LeRoy Butler won a Super Bowl with Green Bay, got picked for four Pro Bowls and began a modern "Cheese Head" tradition 20 years ago with his leap into the Lambeau Field stands after a touchdown.
But the former Florida State defensive back said what he gets asked about most often is the "Puntrooskie. No doubt about it."
Butler's 78-yard scamper off a fake punt against Clemson in 1988 remains among college football's most famous and gutsy calls a quarter of a century later.
"They took a heck of a chance and 25 years later, we're still talking about it," said former Clemson coach Danny Ford, who walked out of Death Valley with a 24-21 defeat on Sept. 18, 1988.
The Seminoles won that top-10 matchup and the stakes are just as high this weekend when No. 5 Florida State (5-0) plays at third-ranked Clemson (6-0) on Saturday. The winner will be in Atlantic Coast Conference driver's seat with their national title hopes intact.
Ford's Tigers were ranked third when Florida State arrived for just its second-ever visit to Death Valley. The Seminoles began the season No. 1 but fell to 10th after a week-one drubbing, 31-0, against Miami on national TV.
"We knew we couldn't lose another one," Butler said.
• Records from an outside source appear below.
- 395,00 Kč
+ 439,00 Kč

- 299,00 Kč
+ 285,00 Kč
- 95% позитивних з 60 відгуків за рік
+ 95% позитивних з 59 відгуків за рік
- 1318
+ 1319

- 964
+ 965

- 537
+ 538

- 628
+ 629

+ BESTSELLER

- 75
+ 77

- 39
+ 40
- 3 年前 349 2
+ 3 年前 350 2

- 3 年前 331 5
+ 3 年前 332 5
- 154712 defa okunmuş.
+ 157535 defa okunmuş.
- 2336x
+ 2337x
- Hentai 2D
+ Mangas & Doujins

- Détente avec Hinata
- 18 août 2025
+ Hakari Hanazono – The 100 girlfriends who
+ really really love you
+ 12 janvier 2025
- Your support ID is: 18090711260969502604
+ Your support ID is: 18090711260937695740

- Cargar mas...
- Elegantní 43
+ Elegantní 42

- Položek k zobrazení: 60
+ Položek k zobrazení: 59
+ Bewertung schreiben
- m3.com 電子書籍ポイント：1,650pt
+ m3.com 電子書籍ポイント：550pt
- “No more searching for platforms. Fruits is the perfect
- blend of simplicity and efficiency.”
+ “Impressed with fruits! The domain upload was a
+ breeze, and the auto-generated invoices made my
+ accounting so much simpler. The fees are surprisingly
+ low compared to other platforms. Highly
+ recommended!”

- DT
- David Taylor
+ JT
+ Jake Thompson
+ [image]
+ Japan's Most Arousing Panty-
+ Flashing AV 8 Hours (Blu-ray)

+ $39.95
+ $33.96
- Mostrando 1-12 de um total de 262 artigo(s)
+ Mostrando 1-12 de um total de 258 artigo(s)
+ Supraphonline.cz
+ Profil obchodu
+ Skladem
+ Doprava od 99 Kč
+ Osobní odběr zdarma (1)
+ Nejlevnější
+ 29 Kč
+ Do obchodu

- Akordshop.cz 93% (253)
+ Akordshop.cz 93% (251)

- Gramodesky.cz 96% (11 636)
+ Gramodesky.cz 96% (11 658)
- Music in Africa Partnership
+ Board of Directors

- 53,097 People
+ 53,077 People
Both teams' rosters were filled with future NFL players.
The Seminoles also featured Deion Sanders and freshman quarterback Charlie Ward. The Tigers were led by tailback Terry Allen, punter Chris Gardocki and cornerback Donnell Woolford, who was back awaiting the punt that never came his way with 1:31 left in a 21-all tie.
"I still can't believe what I saw," said Woolford, who played nine NFL seasons with Chicago and Pittsburgh.
Florida State coach Bobby Bowden had wanted something extraordinary in special teams to tilt things against Miami in the opener and had worked on the puntrooskie before the year, said Brad Scott, the Seminoles tight ends coach that year.
"Well, we just got swamped against the Hurricanes and never got to use it," said Scott, a member of Clemson's football staff the past 15 seasons.
Two weeks later, Bowden was eager to pull the trigger on the play.
At halftime against Clemson with Florida State trailing 14-7, Bowden told players and coaches, "Don't worry, this is a tie game because we've got the 'rooskie,' we've got the 'rooskie'," Scott remembered.
The game had already had its share of memorable moments before the play.
Sanders and the Seminoles ran to the bottom of the hill before Clemson's traditional entrance, motioning the Tigers down to the field. Sanders put on a show in the third quarter with his electrifying, 76-yard punt return that knotted things up at 14.
"I told Gardocki not to kick to Sanders and he kicks to Sanders," Woolford said with a laugh.
A tie looked likely with 90 seconds to play and Florida State facing fourth-and-4 from its own 21. But Bowden had other ideas.
"I looked at coach Bowden when I ran onto the field to see if he really wanted to run it," Butler said after the game. "He just motioned like, 'I know what I'm doing.'
"When I got back to the sideline he said, 'I told you it would work.'"
On the snap, Florida State punter Tim Corlew leaped as if the ball sailed over his head. But the ball had been short-snapped to up-back Dayne Williams, who placed the ball between the legs of Butler, another up-back lined up in blocking formation. Bulter took off around the left sidelines and wasn't caught until Woolford pushed him out at the Tigers 1.
The field was wet and muddy from daylong rain and all Butler said he thought while running was not to fall.
Two plays later, Richie Andrews connected on a go-ahead 19-yard field goal in front of a stunned crowd of 84,576, at the time the second largest in Death Valley history.
Florida State didn't lose another game that season, finishing 11-1 and No. 3 behind national champion Notre Dame and No. 2 Miami. It also brought Bowden his reputation as a coach who'd take chances to win.
"We're just lucky it worked, but if it hadn't Clemson could've turned around kicked a field goal and beat us," Bowden said.
Current Florida State coach Jimbo Fisher was an assistant at Samford. Fisher said he was about five minutes late getting to the team bus for a game later that day because he watching that Seminoles-Tigers game.
"The good thing, I had (Bobby Bowden's son) Terry Bowden sitting with me" watching the game," Fisher said. "He was the head coach" at Samford.
Butler said he knew he'd done something special when he heard late college football analyst Beano Cook quip the "puntrooskie" was the best play "since My Fair Lady."
"After that people kept asking me about it," Butler said. "It hasn't stopped since."
Associated Press writer Kareem Copeland from Tallahassee, Fla., contributed to this report.